AFP, alpha-fetoprotein; AMA, anti-mitochondrial antibody; ANA, anti-nuclear antibody; CA125, cancer antigen 125; CA199, cancer antigen 199; CEA, carcinoembryonic antigen; FSH, follicle stimulating hormone; FT₃, free triiodothyronine; FT₄, free tetraiodothyronine; GH, growth hormone; hs-CRP, hypersensitive C-reaction protein; LH, luteinizing hormone; PRL, prolactin; PSQI, Pittsburgh sleep quality index; SMA, smooth muscle antibody; T₃, triiodothyronine; T₄, tetraiodothyronine; TSH, thyroid stimulating hormone; TPO_Ab, thyroid peroxidase antibody; TG_Ab, thyroglobulin antibody; WBC white blood cell.

*PSQI scores: 0-5 denoting normal sleep quality; 6-10 suggesting a mild sleep disorder; 11-15 indicating a moderate sleep disturbance; 16-20 reflecting a severe sleep disorder; and 21 representing a very severe sleep disorder.

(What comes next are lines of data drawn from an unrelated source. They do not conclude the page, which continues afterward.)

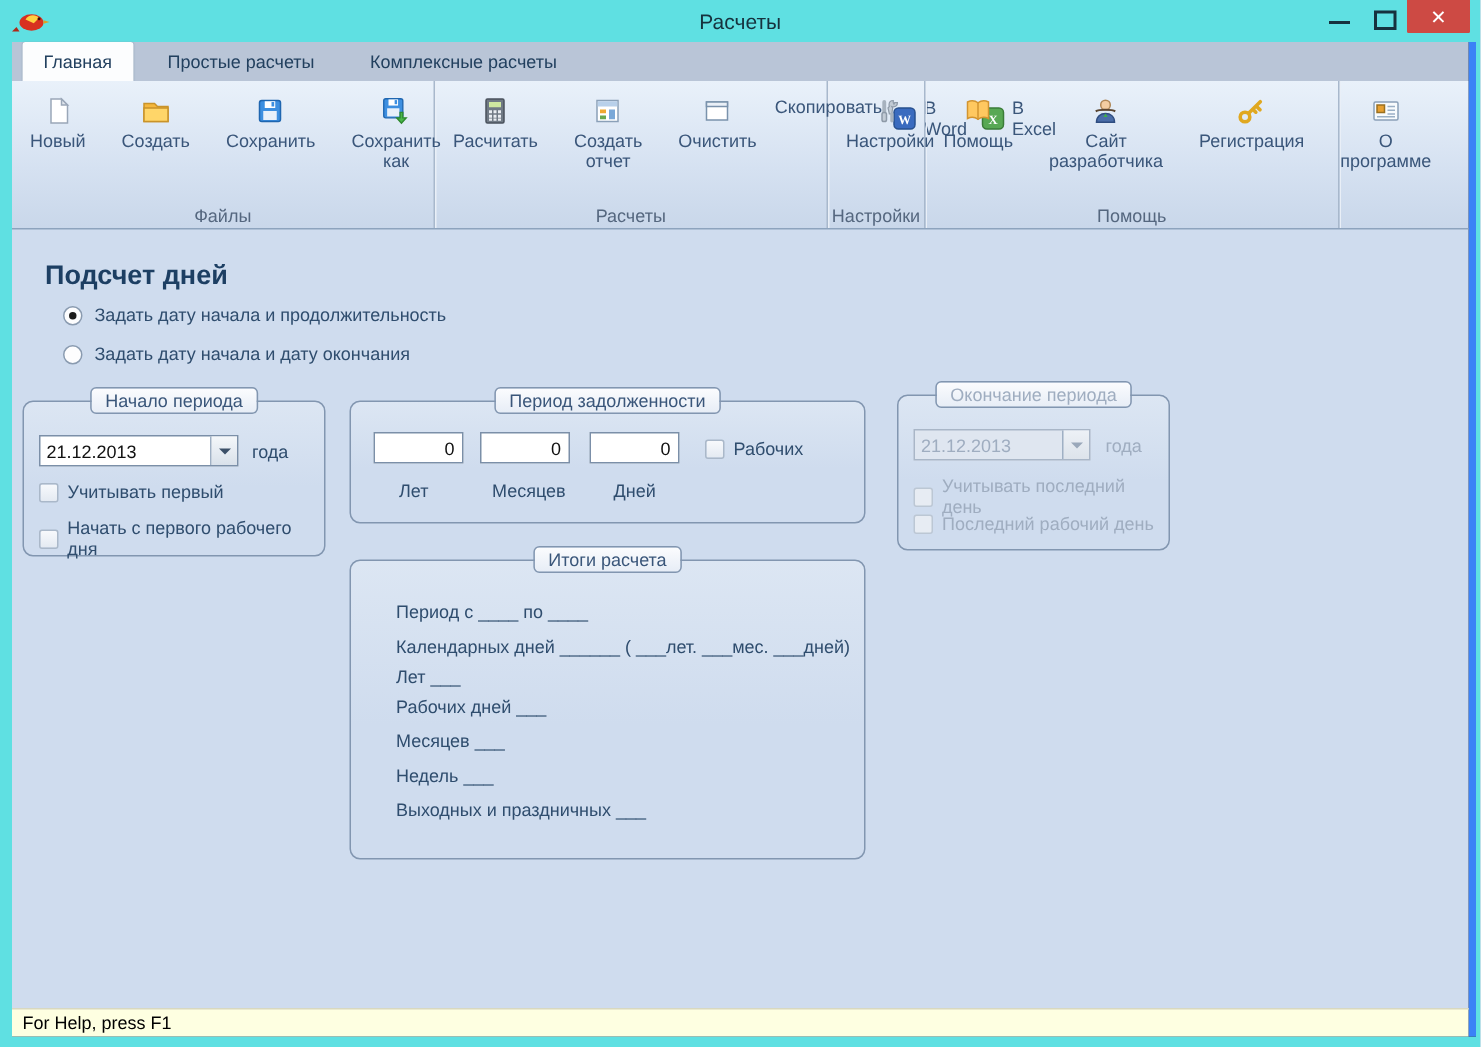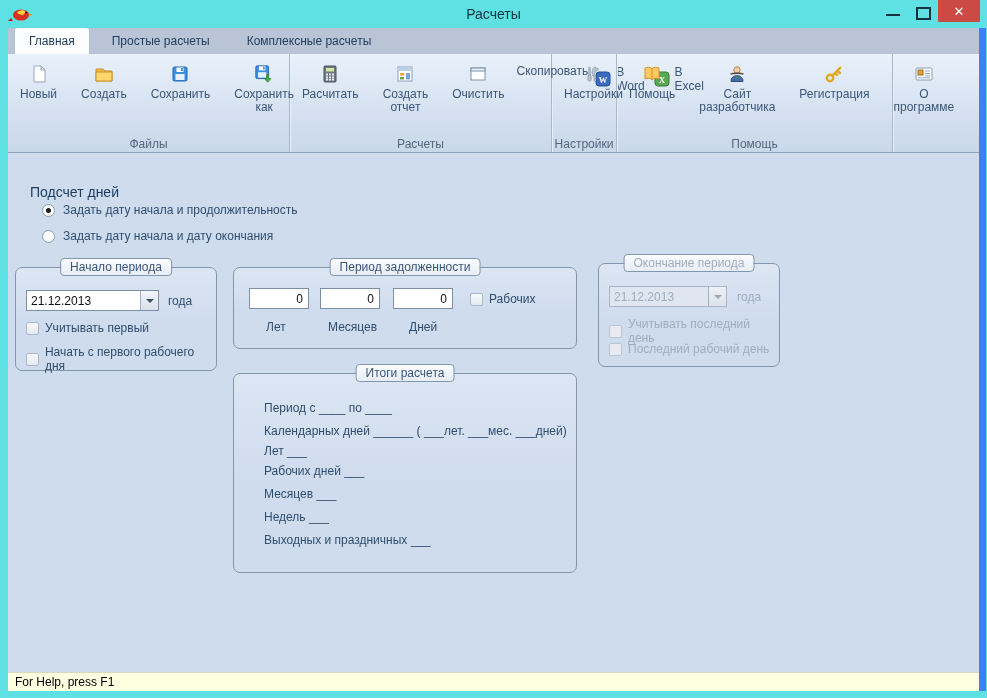--- a/index.html
+++ b/index.html
@@ -13,21 +13,21 @@
     text-align:center; font-size:14px; color:#16323e;}
   .win-controls{position:absolute; right:7px; top:0; height:24px; display:flex; align-items:flex-start;}
   .wc-btn{width:30px; height:24px; display:flex; align-items:center; justify-content:center; cursor:default;}
   .wc-min{width:14px; height:0; border-bottom:2px solid #16323e; margin-top:6px;}
   .wc-max{width:11px; height:9px; border:2px solid #16323e; margin-top:2px;}
   .wc-close{width:42px; height:22px; background:#cd4a44; color:#fff; font-size:13px;
     display:flex; align-items:center; justify-content:center; border-radius:0 0 1px 1px;}
 
   
   .client{position:absolute; left:8px; top:28px; width:971px; height:663px; background:#0f172a;
-    border-right:7px solid #3b82f6;}
+    border-right:5px solid #3b82f6;}
 
   
   .tabrow{position:absolute; left:0; top:0; width:971px; height:26px; background:#b9c5d7;
     display:flex; align-items:flex-end; padding-left:7px; box-sizing:border-box;}
   .tab{height:26px; line-height:26px; padding:0 14px; font-size:12px; color:#22405f; margin-right:9px; cursor:default;}
   .tab.active{background:#fcfdfe; border-radius:2px 2px 0 0; box-shadow:0 0 1px #8ca0b8;}
 
   
   .ribbon{position:absolute; left:0; top:26px; width:971px; height:98px;
     background:linear-gradient(#e9f1fa, #d5e1f1 60%, #c9d7ea);
@@ -39,21 +39,21 @@
   .rlabel{font-size:12px; line-height:13px; color:#3a567a; text-align:center; white-space:pre-line;}
   .glabel{position:absolute; bottom:1px; left:0; width:100%; text-align:center; font-size:12px; color:#55677f;}
   .copycol{display:flex; flex-direction:row; gap:5px; padding-top:3px;}
   .copytitle{font-size:12px; color:#3a567a;}
   .copyitem{display:flex; align-items:center; gap:5px; font-size:12px; color:#3a567a; cursor:default; padding:1px 2px; border-radius:3px;}
   .smicon{width:16px; height:16px; display:inline-flex;}
 
   
   .content{position:absolute; left:0; top:124px; width:971px; height:520px; background:#cfdcee;
     border-top:1px solid #8da3bd;}
-  .heading{position:absolute; left:22px; top:31px; font-size:14px; font-weight:normal; color:#1d3f63;}
+  .heading{position:absolute; left:22px; top:20px; font-size:18px; font-weight:bold; color:#1d3f63;}
   .radio-row{position:absolute; display:flex; align-items:center; gap:8px; font-size:12px; color:#2f4d6e; cursor:default;}
   .radio{width:13px; height:13px; border-radius:50%; border:1px solid #8a9bb0; background:#fdfdfe; position:relative; box-sizing:border-box;}
   .radio.selected::after{content:""; position:absolute; left:3px; top:3px; width:5px; height:5px; border-radius:50%; background:#1c1c1c;}
 
   .groupbox{position:absolute; border:1px solid #8296b0; border-radius:7px;
     background:linear-gradient(#dce6f3, #cfdcee 55%);}
   .gb-title{position:absolute; top:-10px; left:50%; transform:translateX(-50%);
     background:linear-gradient(#fbfcfe,#e7edf6); border:1px solid #8296b0; border-radius:4px;
     padding:1px 9px; font-size:12px; color:#3a567a; white-space:nowrap;}
   .cb-row{position:absolute; display:flex; align-items:center; gap:6px; font-size:12px; color:#2f4d6e; cursor:default;}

3.3. Polysomnography results

Results of PSG monitoring results from participants diagnosed with depression and anxiety are detailed in Table 4 . PSG monitoring demonstrated significant longer in REMSL (median of 223 min vs. 193 min, P=0.030) and WASO (median of 25 times vs. 18 times, P=0.002) in participants with depression disorders than their counterparts. For those with anxiety disorders, significant higher NREM% were found, compared to those without anxiety disorders (median of 10.20% vs. 6.20%, P=0.013). Additionally, the WASO (median of 17 times vs. 25 times, P=0.001) was significantly less, and N2% (median of 64.00% vs. 66.75%, P=0.023) was significantly lower in participants with anxiety compared to those without anxiety disorders.

Table 4.

Comparison of polysomnography parameters of clinical diagnosis of depression and anxiety.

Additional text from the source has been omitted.